═════ DATA
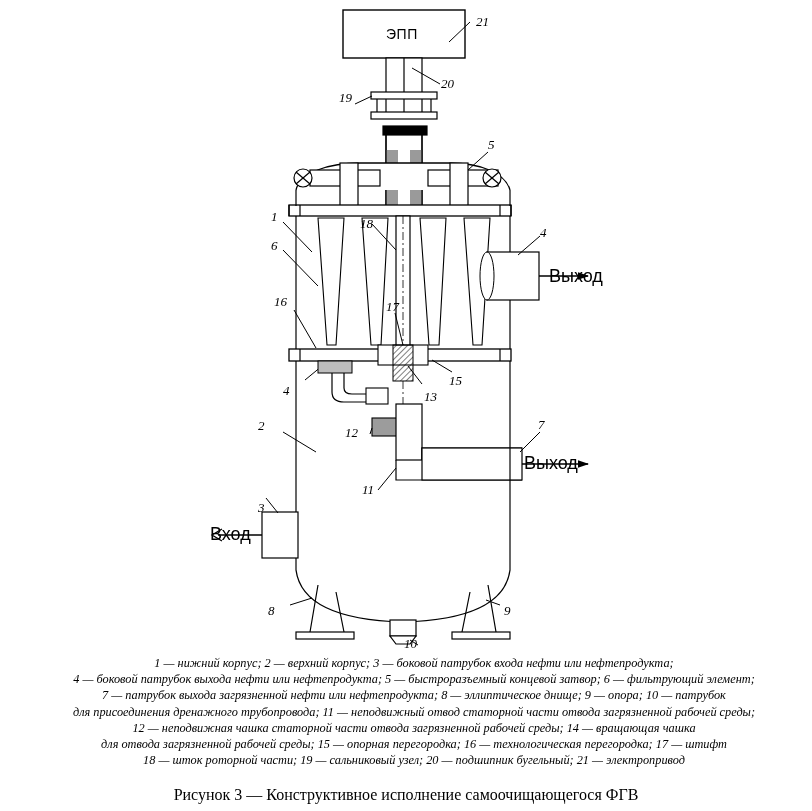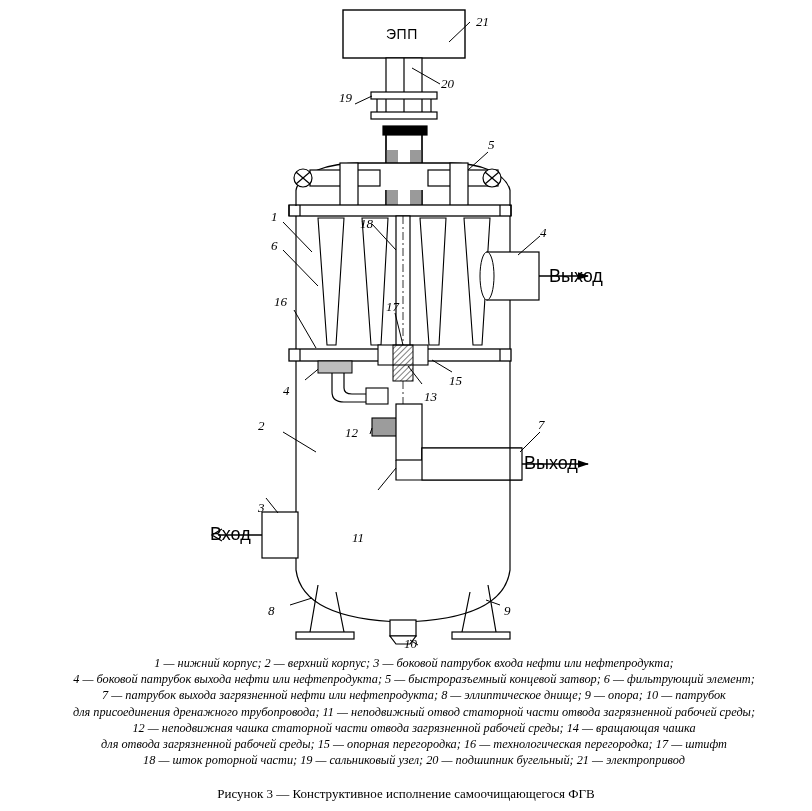--- a/index.html
+++ b/index.html
@@ -242,7 +242,7 @@
   <div class="lbl" style="left:345px; top:425px;">12</div>
   <div class="lbl" style="left:258px; top:418px;">2</div>
   <div class="lbl" style="left:538px; top:417px;">7</div>
-  <div class="lbl" style="left:352px; top:482px;margin-top:48px;">11</div>
+  <div class="lbl" style="left:362px; top:482px;">11</div>
   <div class="lbl" style="left:258px; top:500px;">3</div>
   <div class="lbl" style="left:268px; top:603px;">8</div>
   <div class="lbl" style="left:504px; top:603px;">9</div>

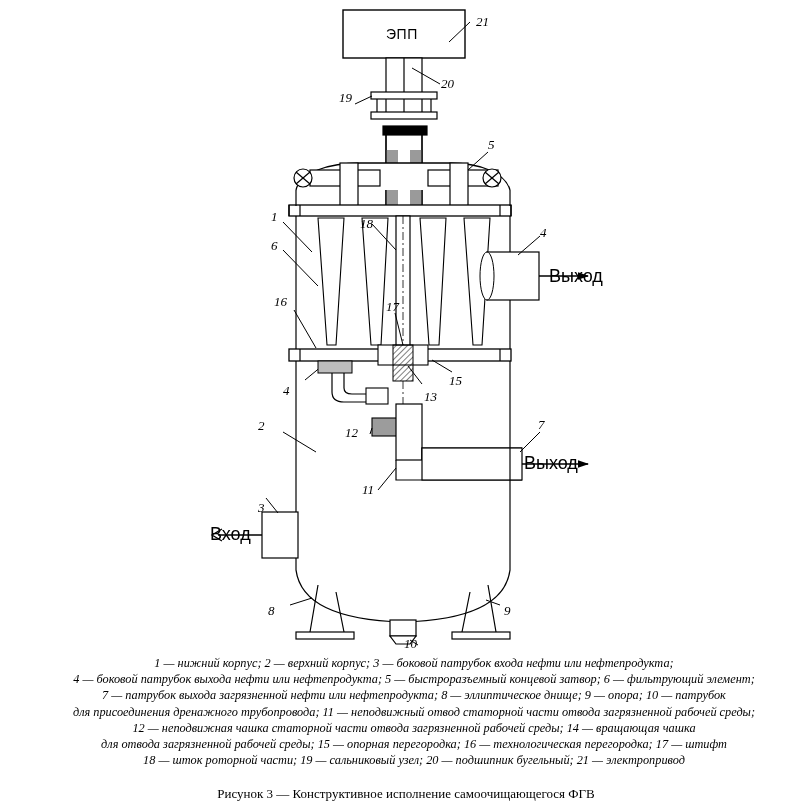--- a/index.html
+++ b/index.html
@@ -71,7 +71,7 @@
     width: 812px;
     text-align: center;
     font-family: "Liberation Serif", serif;
-    font-size: 13px;
+    font-size: 16px;
     color: #000;
     white-space: nowrap;
   }

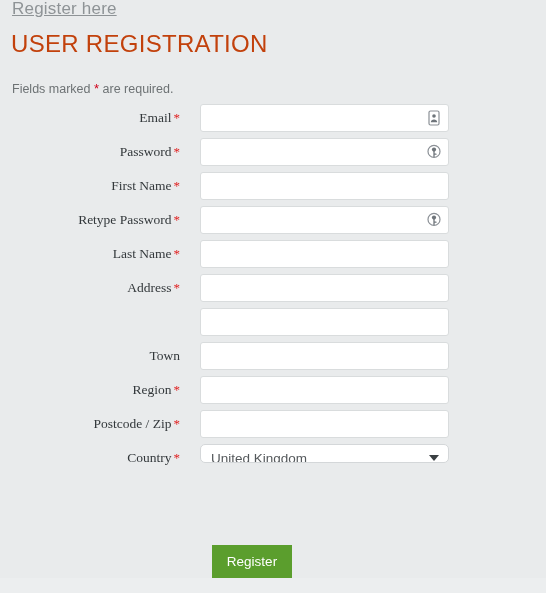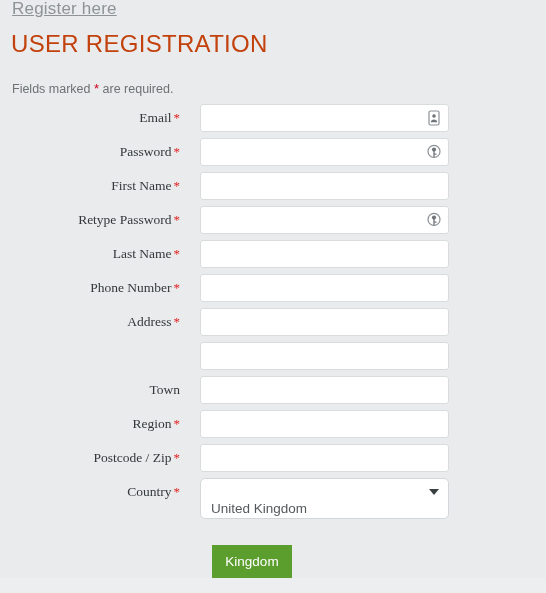--- a/index.html
+++ b/index.html
@@ -242,10 +242,6 @@
         <div class="control"><input class="text-input" type="text" placeholder="" style=""></div>
       </div>
       <div class="row">
-        <div class="label"><span>Phone Number</span><span class="star">*</span></div>
-        <div class="control"><input class="text-input" type="text" placeholder="" style=""></div>
-      </div>
-      <div class="row">
         <div class="label"><span>Address</span><span class="star">*</span></div>
         <div class="control"><input class="text-input" type="text" placeholder="" style=""></div>
       </div>

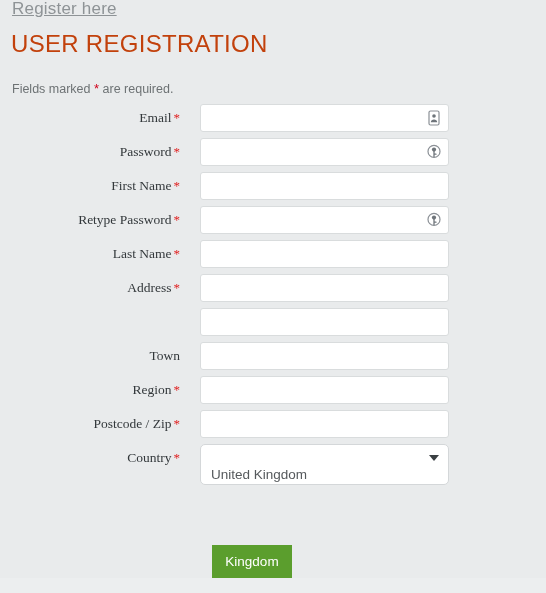--- a/index.html
+++ b/index.html
@@ -143,12 +143,12 @@
   }
   .select-box {
     width: 100%;
-    height: 41px;
+    height: 19px;
     box-sizing: border-box;
     background: #ffffff;
     border: 1px solid #d4d7d9;
     border-radius: 5px;
-    padding: 16px 24px 0 10px;
+    padding: 0 24px 0 10px;
     font-size: 13.5px;
     color: #55595c;
     line-height: 27px;

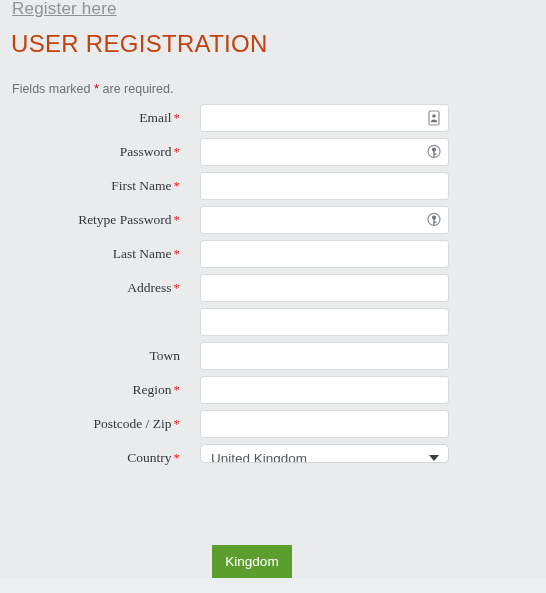--- a/index.html
+++ b/index.html
@@ -271,7 +271,7 @@
     </form>
 
   <div class="submit-row">
-    <button type="button" class="register-button">Kingdom</button>
+    <button type="button" class="register-button">Register</button>
   </div>
 
 </div>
══════════
EXERCISE INSTRUCTIONS ▸ Every line that contains the string "label" should be copied from the entries.

ANSWER TO THE PROBLEM ▸
-        <div class="label"><span>Phone Number</span><span class="star">*</span></div>
         <div class="label"><span>Address</span><span class="star">*</span></div>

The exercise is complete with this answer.